Starting with the first line of the data below, copy each line up to and including the one containing "height:555px; background:#ffffff; overflow:hidden;". Pictures stay out.
<<<<
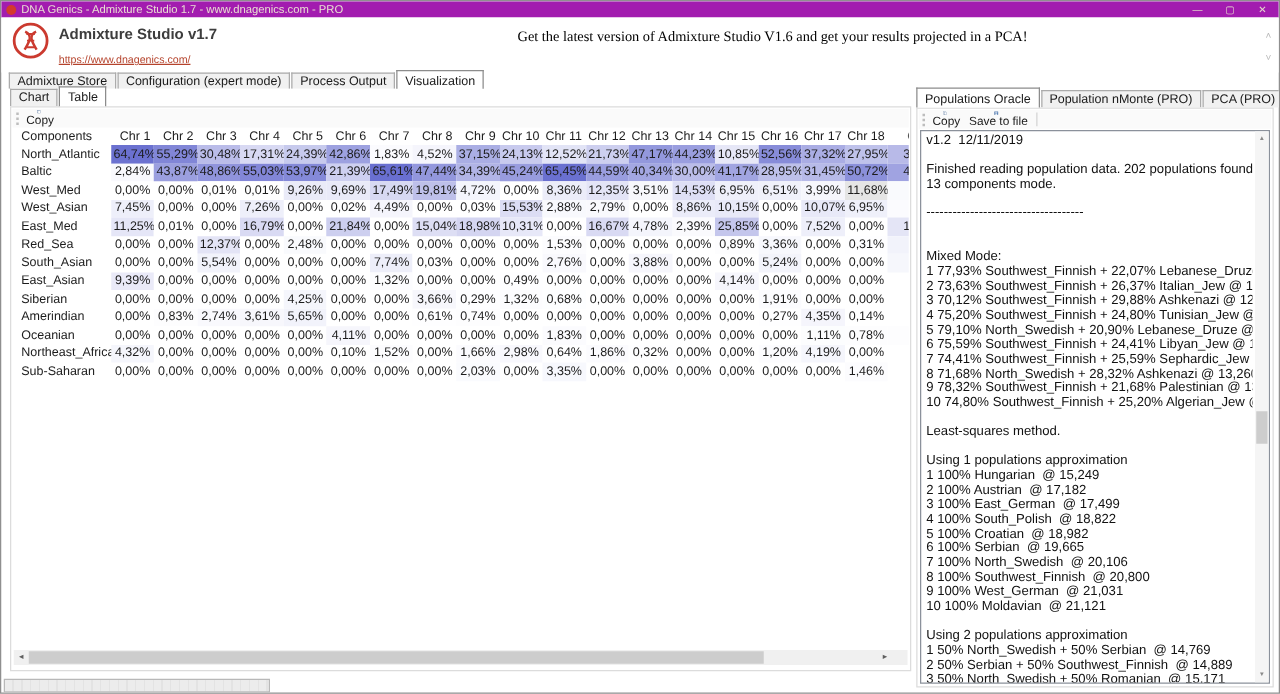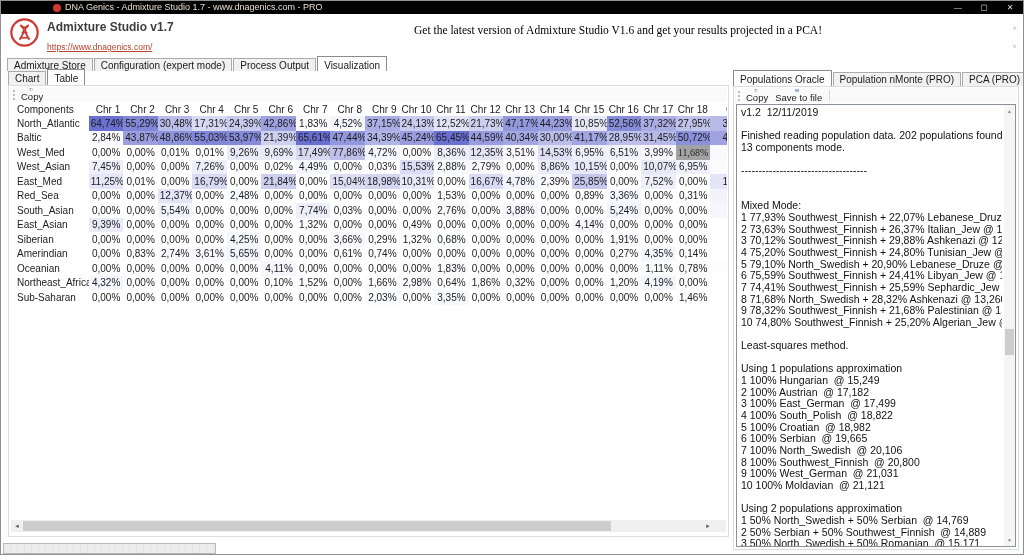--- a/index.html
+++ b/index.html
@@ -1,22 +1,22 @@
 <!DOCTYPE html>
 <html><head>
 <meta charset="utf-8">
 <style>
   * { box-sizing: border-box; margin: 0; padding: 0; }
   body { background:#d8d8d8; font-family:"Liberation Sans", sans-serif; }
   .window { position:relative; width:1024px; height:555px; background:#ffffff; overflow:hidden;
             border:1px solid #8f8f8f; font-family:"Liberation Sans", sans-serif; }
 
   
-  .titlebar { position:absolute; left:0; top:0; width:100%; height:13px; background:#000000;
-              display:flex; align-items:center; color:#ead-fff;padding-left:48px; }
+  .titlebar { position:absolute; left:0; top:0; width:100%; height:13px; background:#a21caf;
+              display:flex; align-items:center; color:#ead-fff; }
   .app-icon { width:8px; height:8px; border-radius:50%; background:#d33a2e; margin:0 4px 0 4px; flex:none; }
   .title-text { font-size:9px; color:#e9ded2; white-space:nowrap; line-height:13px; }
   .win-controls { margin-left:auto; display:flex; height:13px; }
   .win-btn { width:26px; text-align:center; font-size:8px; color:#e4d9cc; line-height:13px; cursor:default; }
 
   
   .header { position:absolute; left:0; top:13px; width:100%; height:44px; background:#fff; }
   .logo { position:absolute; left:8px; top:3px; width:31px; height:31px; }
   .app-title { position:absolute; left:46px; top:6px; font-size:12px; font-weight:bold; color:#3d3d3d; }
   .site-link { position:absolute; left:46px; top:28px; font-size:8.5px; color:#b5432c; text-decoration:underline; cursor:pointer; }
@@ -223,31 +223,31 @@
               </tr>
               <tr>
                 <td class="name">West_Med</td>
                 <td class="num">0,00%</td>
                 <td class="num">0,00%</td>
                 <td class="num" style="background: rgb(255, 255, 255);">0,01%</td>
                 <td class="num" style="background: rgb(255, 255, 255);">0,01%</td>
                 <td class="num" style="background: rgb(234, 235, 248);">9,26%</td>
                 <td class="num" style="background: rgb(233, 234, 248);">9,69%</td>
                 <td class="num" style="background: rgb(215, 217, 242);">17,49%</td>
-                <td class="num" style="background: rgb(190, 192, 234);">77,86%</td>
+                <td class="num" style="background: rgb(190, 192, 234);">19,81%</td>
                 <td class="num" style="background: rgb(244, 245, 252);">4,72%</td>
                 <td class="num">0,00%</td>
                 <td class="num" style="background: rgb(236, 237, 249);">8,36%</td>
                 <td class="num" style="background: rgb(227, 228, 246);">12,35%</td>
                 <td class="num" style="background: rgb(247, 247, 252);">3,51%</td>
                 <td class="num" style="background: rgb(222, 223, 245);">14,53%</td>
                 <td class="num" style="background: rgb(239, 240, 250);">6,95%</td>
                 <td class="num" style="background: rgb(240, 241, 250);">6,51%</td>
                 <td class="num" style="background: rgb(246, 246, 252); margin-top: 24px;">3,99%</td>
-                <td class="num" style="background: #a3a3a3; font-family: Liberation Serif, serif;">11,68%</td>
+                <td class="num" style="background: #e5e5e5;">11,68%</td>
                 <td class="num" style="background: rgb(249, 250, 253);">2,5</td>
               </tr>
               <tr>
                 <td class="name">West_Asian</td>
                 <td class="num" style="background: rgb(238, 239, 250);">7,45%</td>
                 <td class="num">0,00%</td>
                 <td class="num">0,00%</td>
                 <td class="num" style="background: rgb(238, 239, 250);">7,26%</td>
                 <td class="num">0,00%</td>
                 <td class="num" style="background: rgb(255, 255, 255); margin-left: 45px;">0,02%</td>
>>>>
**Exercise solution**
--- a/index.html
+++ b/index.html
@@ -1,22 +1,22 @@
 <!DOCTYPE html>
 <html><head>
 <meta charset="utf-8">
 <style>
   * { box-sizing: border-box; margin: 0; padding: 0; }
   body { background:#d8d8d8; font-family:"Liberation Sans", sans-serif; }
   .window { position:relative; width:1024px; height:555px; background:#ffffff; overflow:hidden;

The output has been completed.